Lowering systolic blood pressure helps reduce risk of cardiovascular disease in older adults

Lowering systolic blood pressure helps reduce risk of cardiovascular disease in older adults

Among adults 75 years of age or older, treating to a systolic blood pressure target of less than 120 mm Hg can significantly lower rates of fatal and nonfatal major cardiovascular events and death from any cause, according to a study published online by JAMA.

In the United States, 75 percent of persons older than 75 years have hypertension, for whom cardiovascular disease complications are a leading cause of disability, illness and death.

The optimal systolic blood pressure (SBP) treatment target in geriatric populations with hypertension remains uncertain.

Jeffrey D. Williamson, M.D. of the Wake Forest School of Medicine and colleagues analyzed a subgroup (persons age 75 years or older with hypertension but without diabetes) in the Systolic Blood Pressure Intervention Trial (SPRINT).

These patients were randomly assigned to an SBP target of less than 120 mm Hg or an SBP target of less than 140 mm Hg.

Among the participants (average age, 80 years; 38 percent women), 95 percent provided complete follow-up data.

At a median follow-up of 3.1 years, there was a significantly lower rate of the primary composite outcome (nonfatal heart attack, acute coronary syndrome not resulting in a heart attack, nonfatal stroke, nonfatal acute decompensated heart failure, and death from cardiovascular causes; 102 events in the intensive treatment group vs 148 events in the standard treatment group).
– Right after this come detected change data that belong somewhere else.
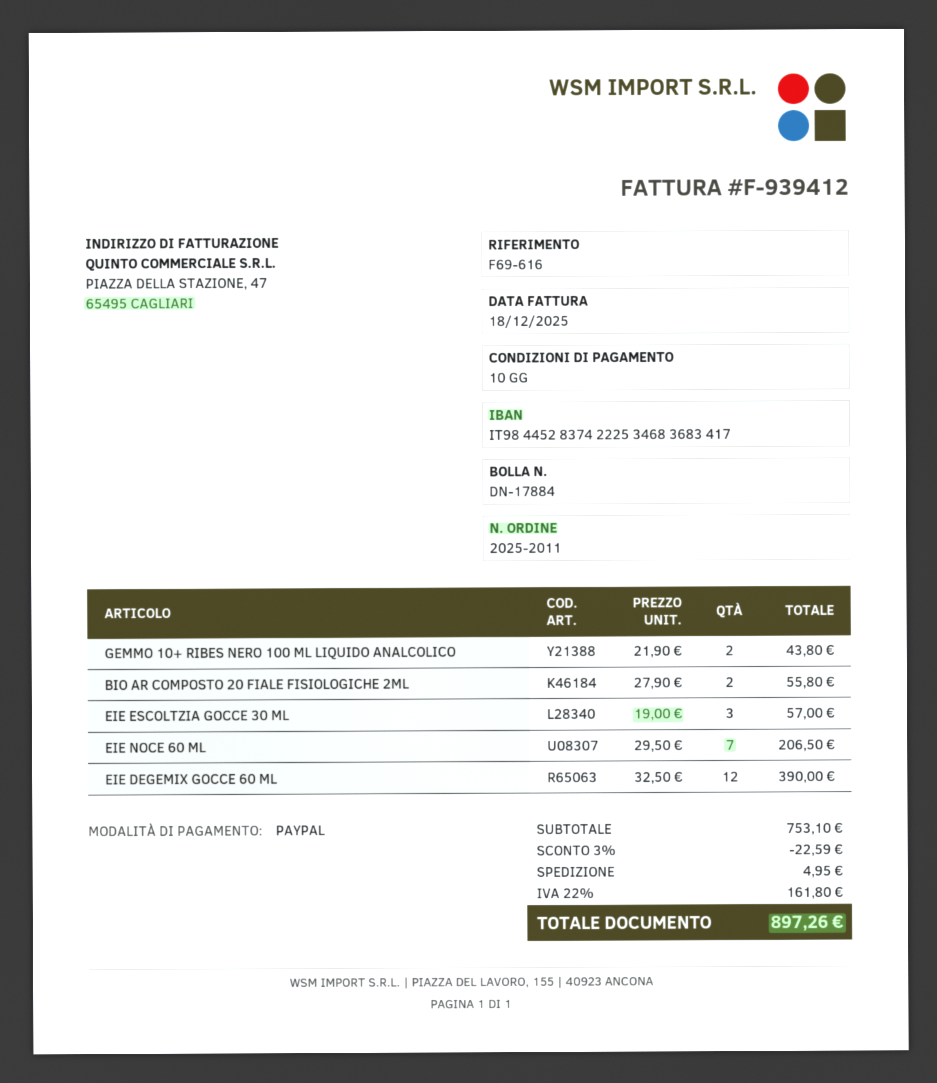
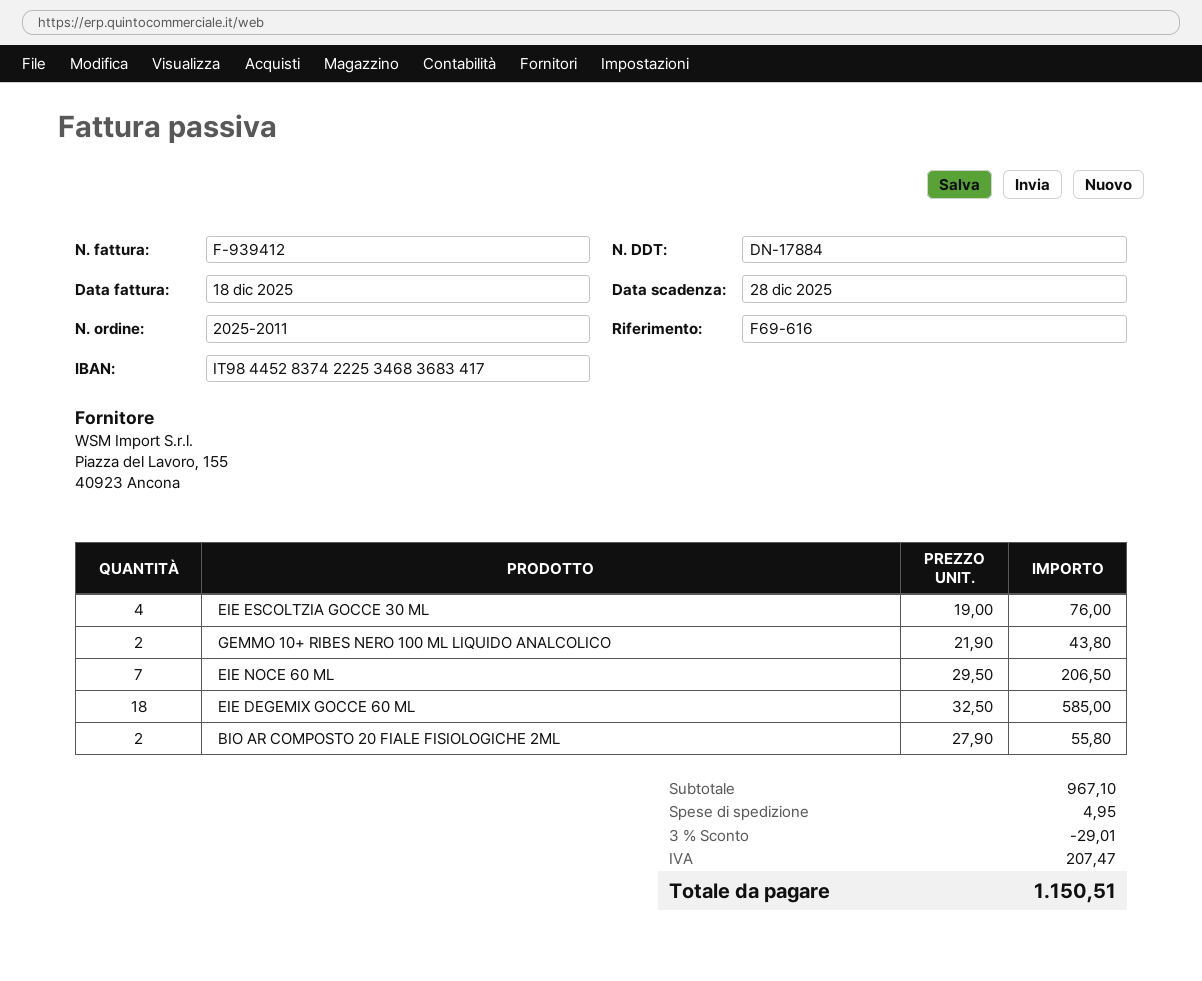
EIE ESCOLTZIA GOCCE 30 ML: 3 x 19.00 = 57.00 -> 4 x 19.00 = 76.00
EIE DEGEMIX GOCCE 60 ML: 12 x 32.50 = 390.00 -> 18 x 32.50 = 585.00
subtotal: 753.10 -> 967.10
discount: 3% = 22.59 -> 3% = 29.01
tax: 161.80 -> 207.47
total: 897.26 -> 1150.51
There was also a significantly lower rate of all-cause death (73 deaths vs 107 deaths, respectively).

Additional analysis suggested that the benefit of intensive BP control was consistent among persons in this age range who were frail or had reduced gait speed.

The overall rate of serious adverse events was not different between treatment groups.

“Considering the high prevalence of hypertension among older persons, patients and their physicians may be inclined to underestimate the burden of hypertension or the benefits of lowering BP, resulting in under-treatment.”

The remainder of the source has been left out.